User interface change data

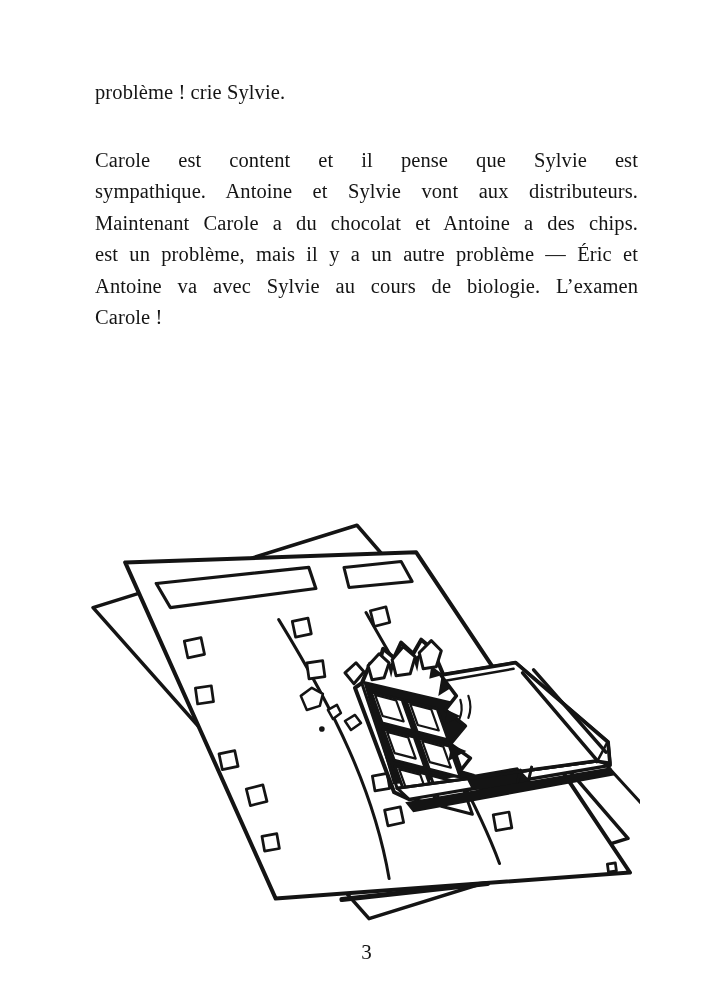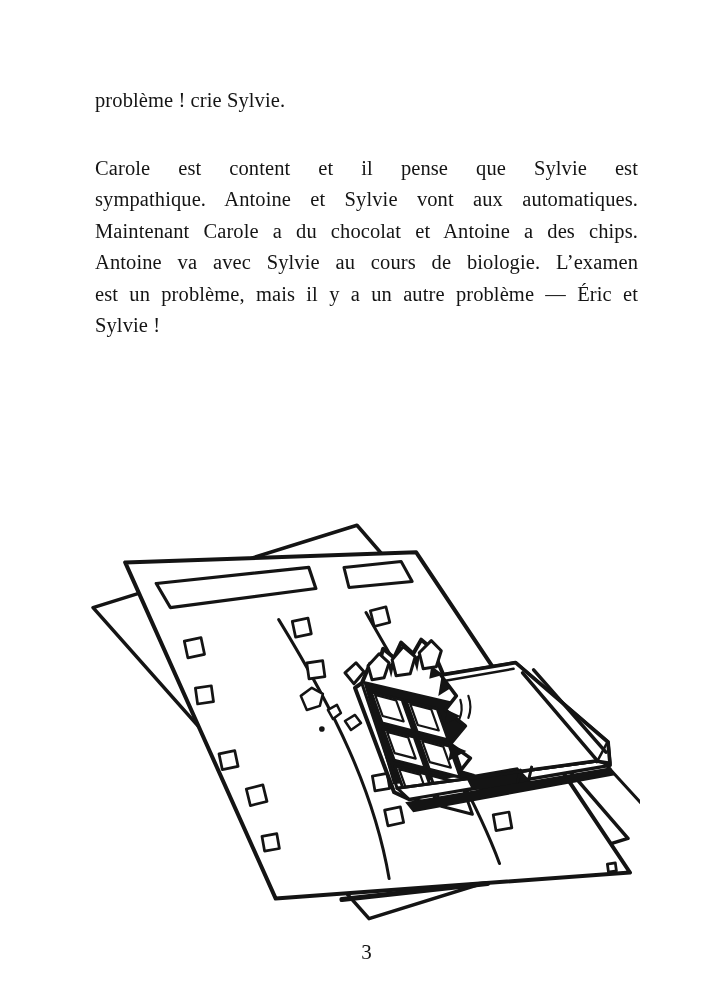--- a/index.html
+++ b/index.html
@@ -18,7 +18,7 @@
     line-height:31.5px;
     letter-spacing:0.1px;
   }
-  .para { margin:16px 0 36px 0; padding:0; }
+  .para { margin:8px 0 36px 0; padding:0; }
   .tline {
     display:block;
     text-align:justify;

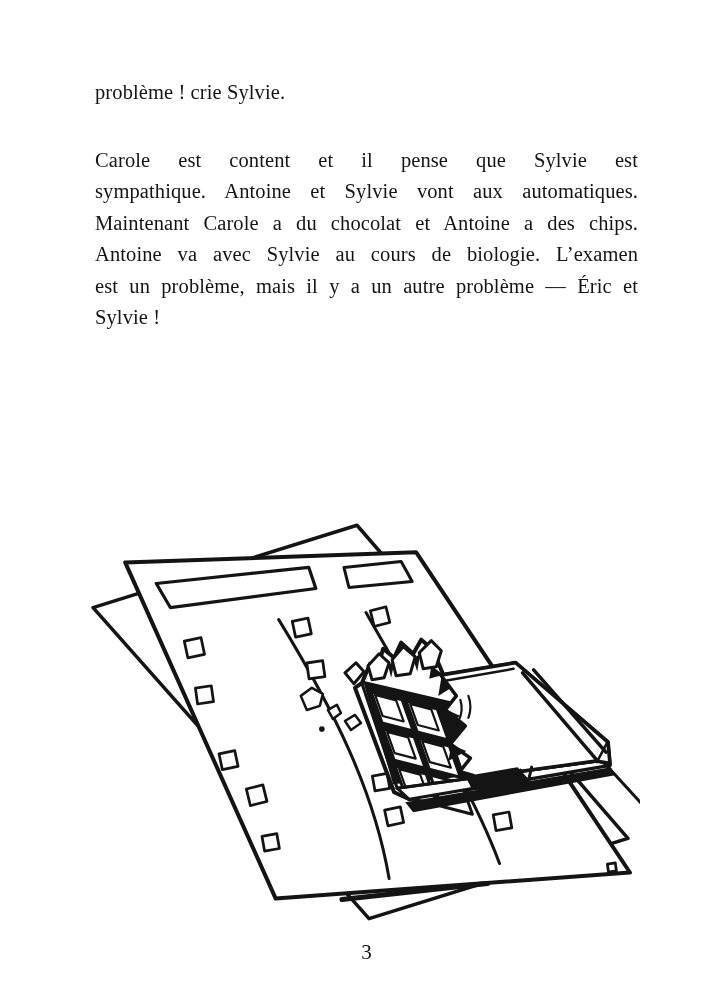--- a/index.html
+++ b/index.html
@@ -49,7 +49,7 @@
   </p>
   <p class="para">
     <span class="tline">Carole est content et il pense que Sylvie est</span>
-    <span class="tline">sympathique. Antoine et Sylvie vont aux automatiques.</span>
+    <span class="tline">sympathique. Antoine et Sylvie vont aux distributeurs.</span>
     <span class="tline">Maintenant Carole a du chocolat et Antoine a des chips.</span>
     <span class="tline">Antoine va avec Sylvie au cours de biologie. L’examen</span>
     <span class="tline">est un problème, mais il y a un autre problème — Éric et</span>

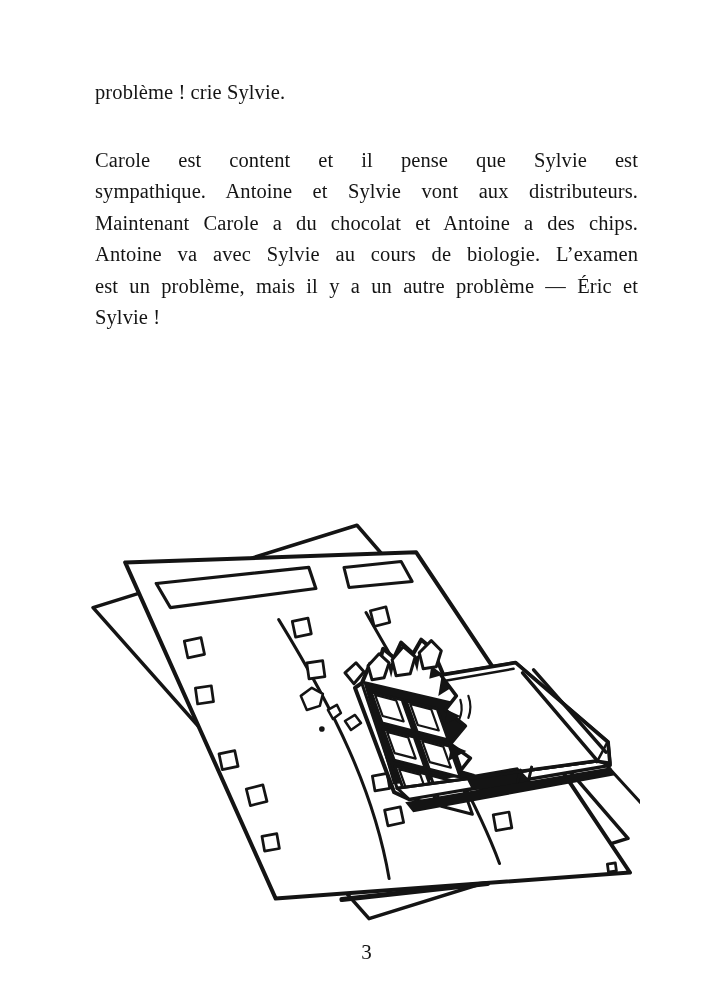--- a/index.html
+++ b/index.html
@@ -51,8 +51,8 @@
     <span class="tline">Carole est content et il pense que Sylvie est</span>
     <span class="tline">sympathique. Antoine et Sylvie vont aux distributeurs.</span>
     <span class="tline">Maintenant Carole a du chocolat et Antoine a des chips.</span>
+    <span class="tline">est un problème, mais il y a un autre problème — Éric et</span>
     <span class="tline">Antoine va avec Sylvie au cours de biologie. L’examen</span>
-    <span class="tline">est un problème, mais il y a un autre problème — Éric et</span>
     <span class="tline last">Sylvie !</span>
   </p>
 </div>

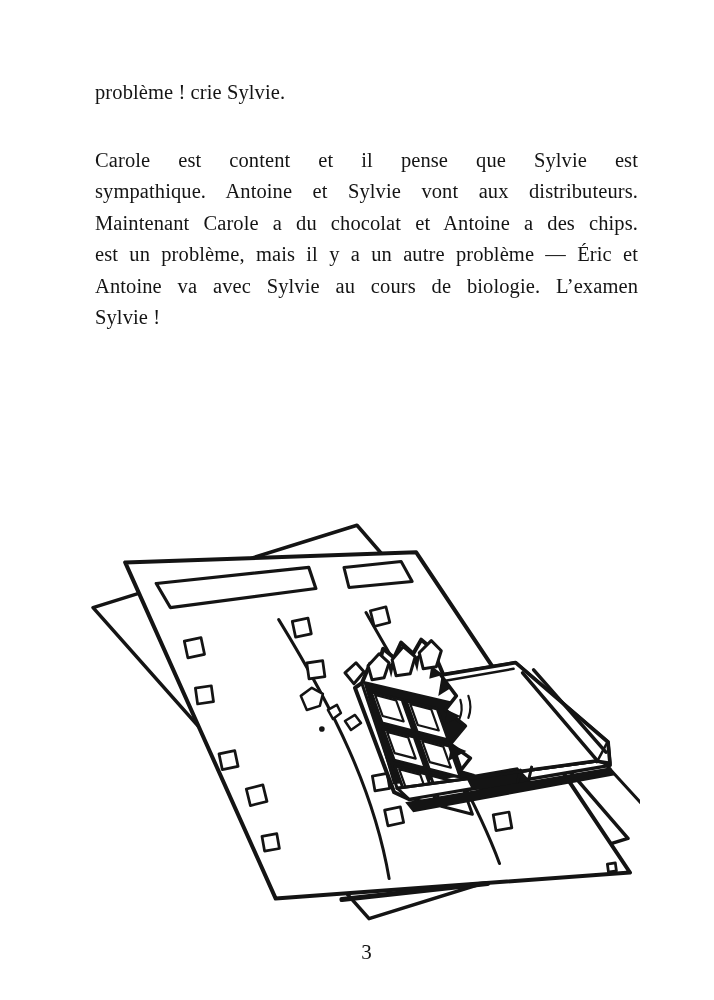--- a/index.html
+++ b/index.html
@@ -53,7 +53,7 @@
     <span class="tline">Maintenant Carole a du chocolat et Antoine a des chips.</span>
     <span class="tline">est un problème, mais il y a un autre problème — Éric et</span>
     <span class="tline">Antoine va avec Sylvie au cours de biologie. L’examen</span>
-    <span class="tline last">Sylvie !</span>
+    <span class="tline last">Carole !</span>
   </p>
 </div>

● **EXERCISE**: The required output is each line of the entries that contains the word "sympathique".

● **ANSWER SPACE**:
-    <span class="tline">sympathique. Antoine et Sylvie vont aux automatiques.</span>
+    <span class="tline">sympathique. Antoine et Sylvie vont aux distributeurs.</span>
     <span class="tline">sympathique. Antoine et Sylvie vont aux distributeurs.</span>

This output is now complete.